WILCOX: It has to be, and of course the changes that have taken place in the 1970s have provided for a more open Congress and a more open foreign policy. Whether you like it or not, this is what's going to happen. I've been interested though, to see. I've been reading some material about the parliamentary democracies in Western Europe. And in every case, I think, including the United Kingdom, France, Western Germany, Italy, the foreign affairs committees don't have the same stature, the same power and authority that our congressional committees have. It's the executive that conducts foreign policy, traditionally, without very much interference from the legislative branch. Of course, there they don't have the separation of powers principle. They have a parliamentary system and the executive leaders are members of the parliamentary body, so the situation is quite different.

But the problem of the Turkish embargo is another case in point, where Congress specified that we couldn't sell arms to Turkey that we had promised her unless real progress was made on the Cyprus question. Well, who is best equipped to determine this problem? The administration felt that Turkey was terribly important to the southern, southeastern flank of NATO, and that the Turks had made clear that they were not going to do anything until the arms embargo was repealed. And whether Congress is in a better position to judge that question is certainly open to consideration. I think what we need to do in cases like that is of course to try and reconcile the differences between the executive and legislative branches, and not let these differences impede the conduct of foreign policy. Congress ought not to obstruct any more than absolutely essential. You don't want to destroy the efficiency of the executive branch, but on the other hand Congress has role to play. The problem is how to bring these two things together.
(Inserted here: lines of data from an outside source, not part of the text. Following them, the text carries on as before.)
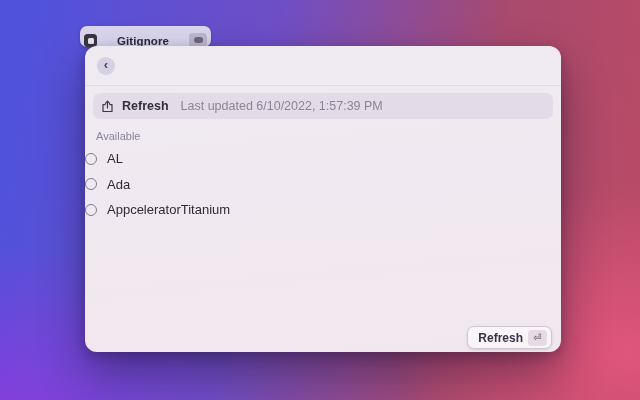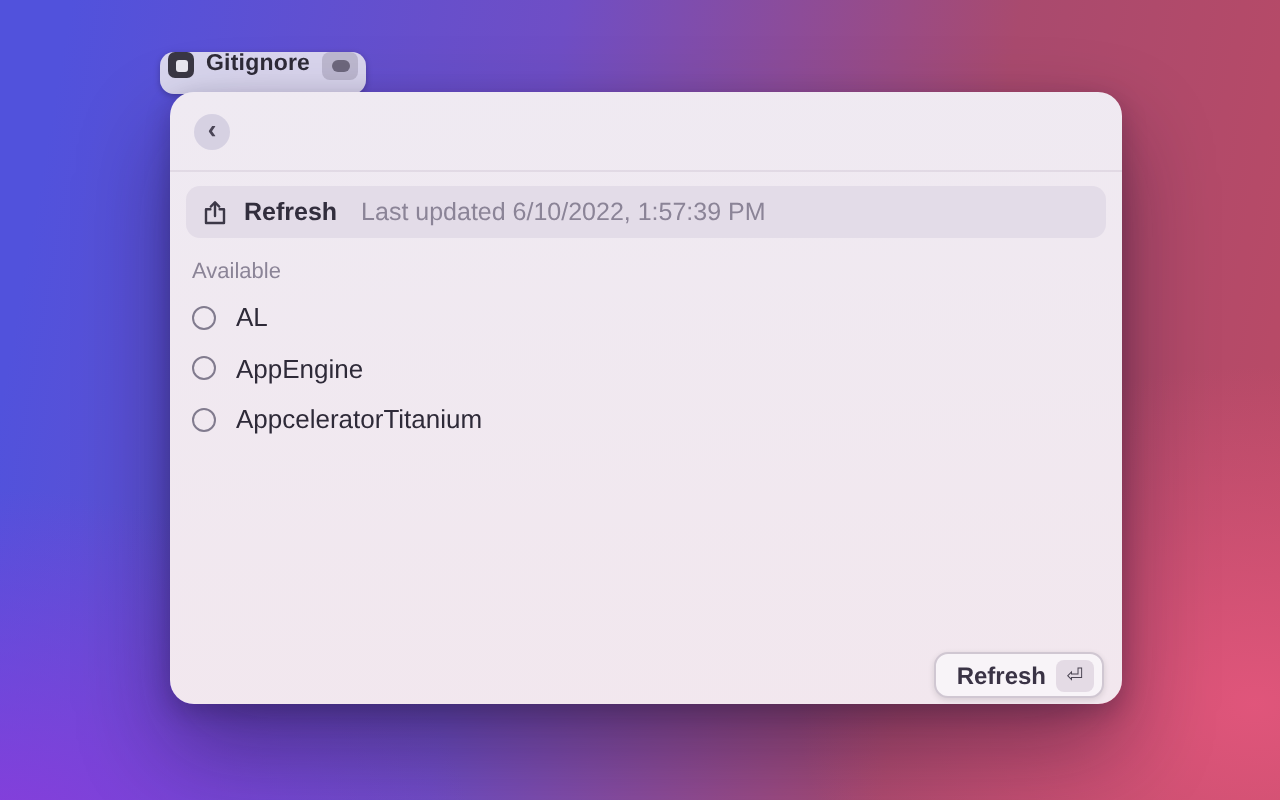"Gitignore" .chip { align-items: flex-start -> flex-end; gap: 6px -> 20px }
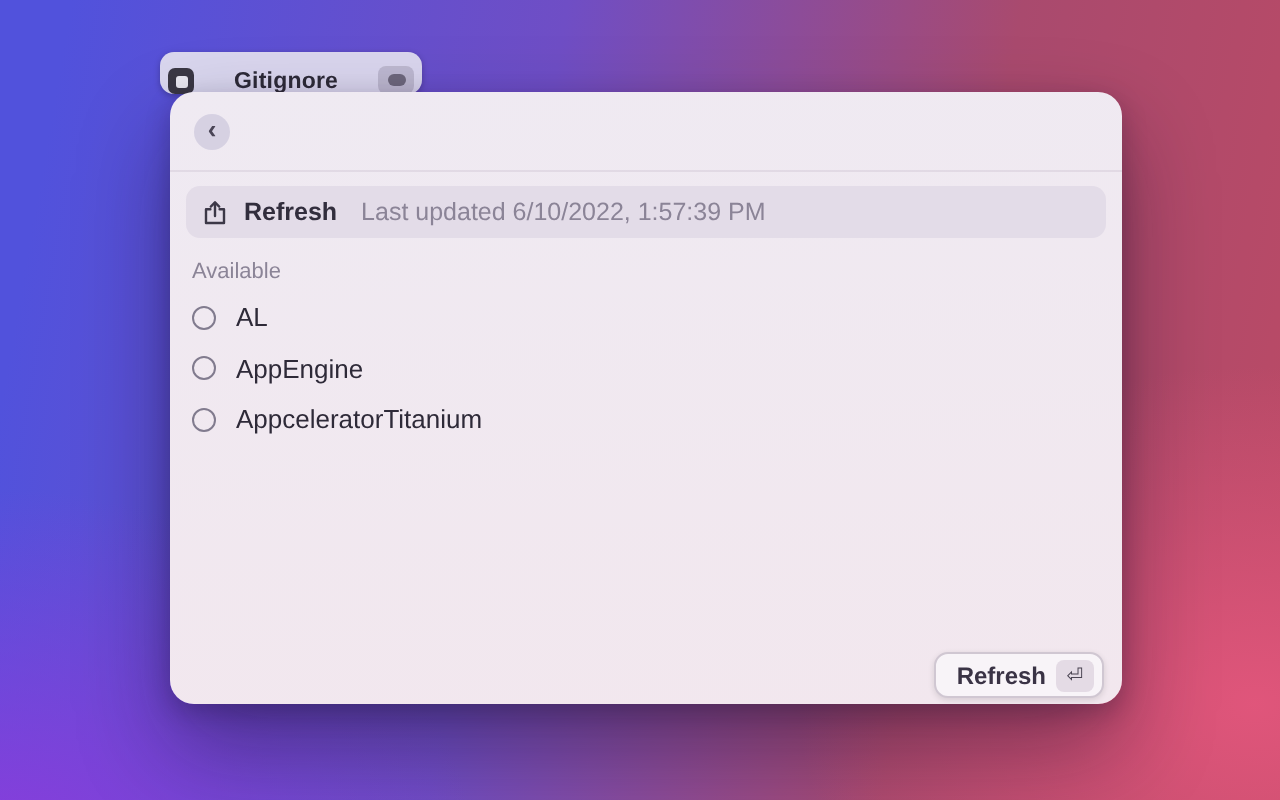"AL" .list-row { padding-left: 11px -> none }
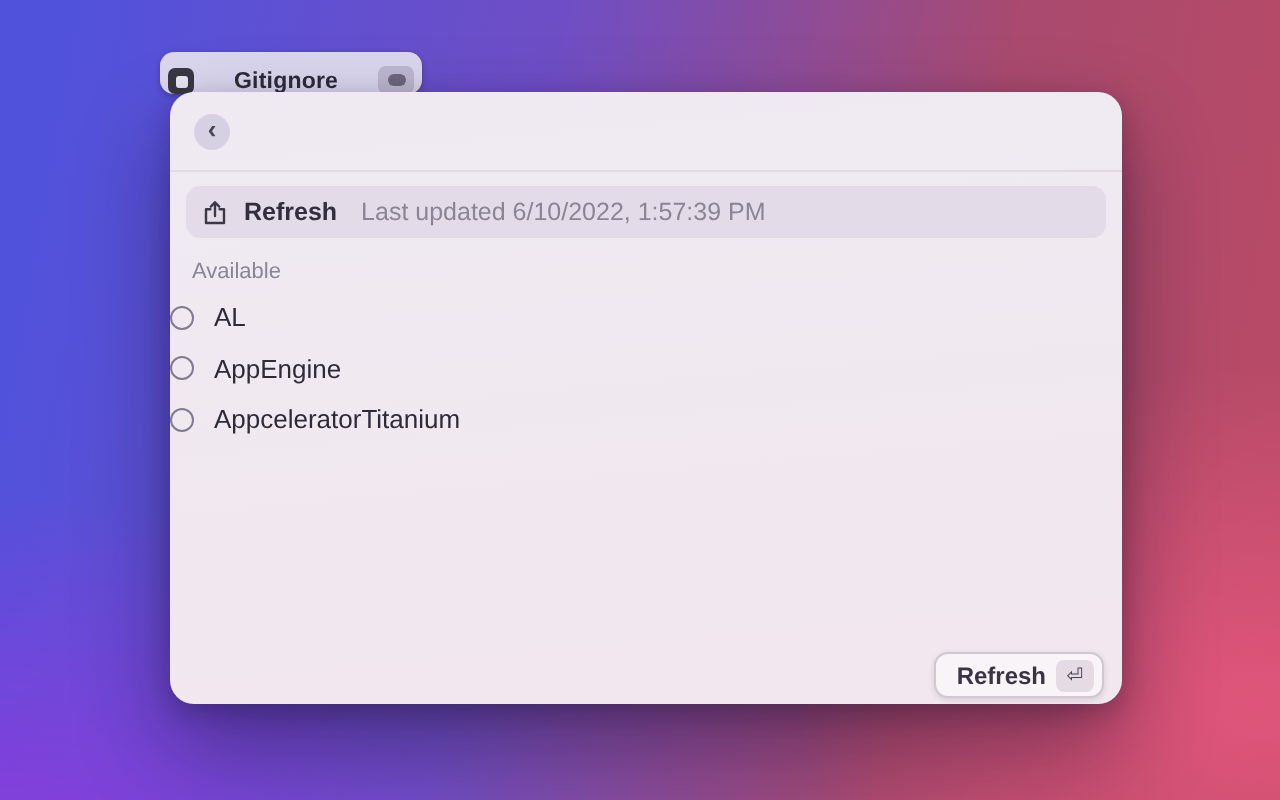"Ada" div.list-row { html: none -> <div> <span></span> <span>Ada</span> </div> }
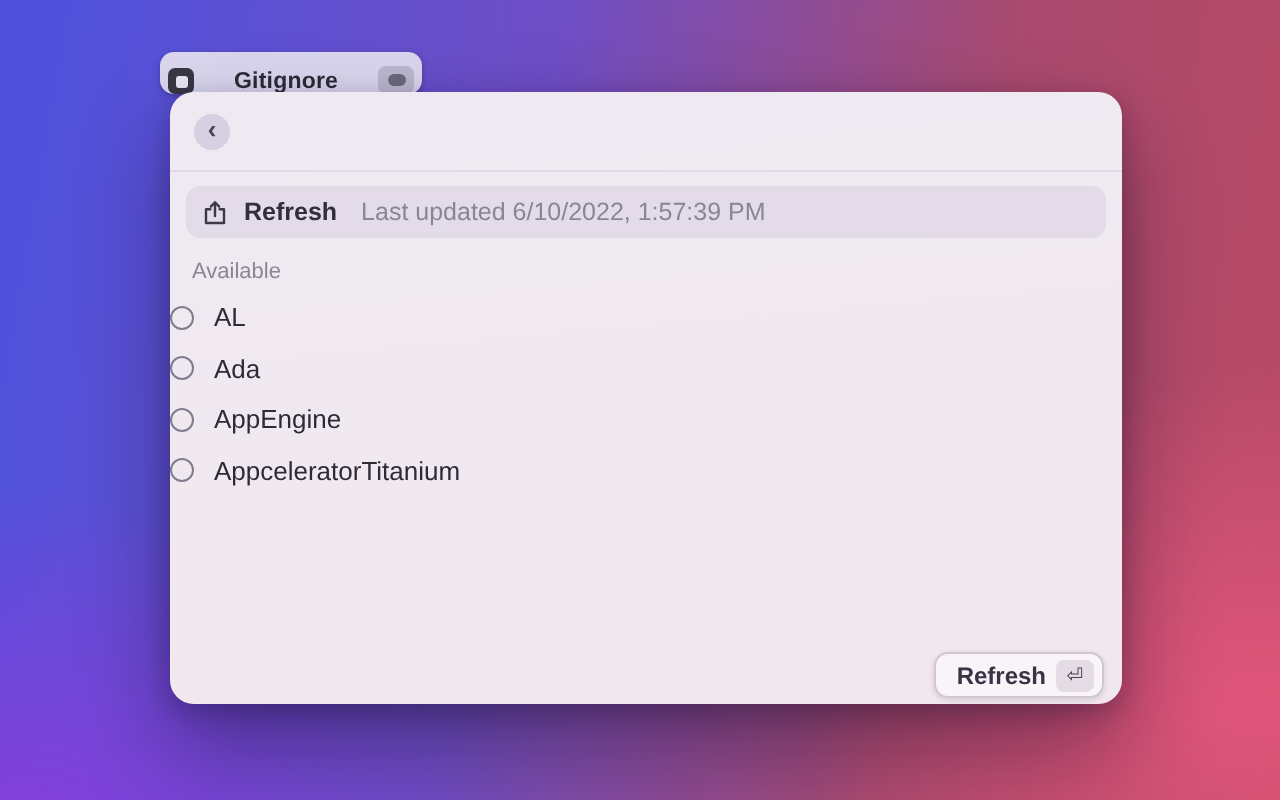"AppEngine" div.list-row { html: <div> <span></span> <span>AppEngine</span> </div> -> none }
I might have said something, too, about the importance of Congress as an educator. Senator Fulbright had an article recently in Foreign Affairs in which he emphasizes this point. Josh Billings once said that it ain't ignorance that causes all the trouble, it's the fact that people know so damn much that just ain't so!" One of the roles of Congress in looking at our foreign policy problems is to do its share in informing the people of the country about recent developments, about problems that exist, and about options that are available because we clearly need an informed electorate. We clearly need an informed public if we're going to have a foreign policy that's worth a hoot. The task of making the people more aware of foreign policy problems, I think, really falls to the Congress, maybe in two ways: through hearings conducted by the Foreign Relations and Foreign Affairs Committees, and they can do this in a very effective way as they did some years ago in connection with our policy towards China. I think they helped open up new avenues of thought with respect to that problem. Then the trips back home that the members of Congress make, and the meetings they have with their constituents. They can do a great deal to help keep the people back home informed of our foreign policy problems.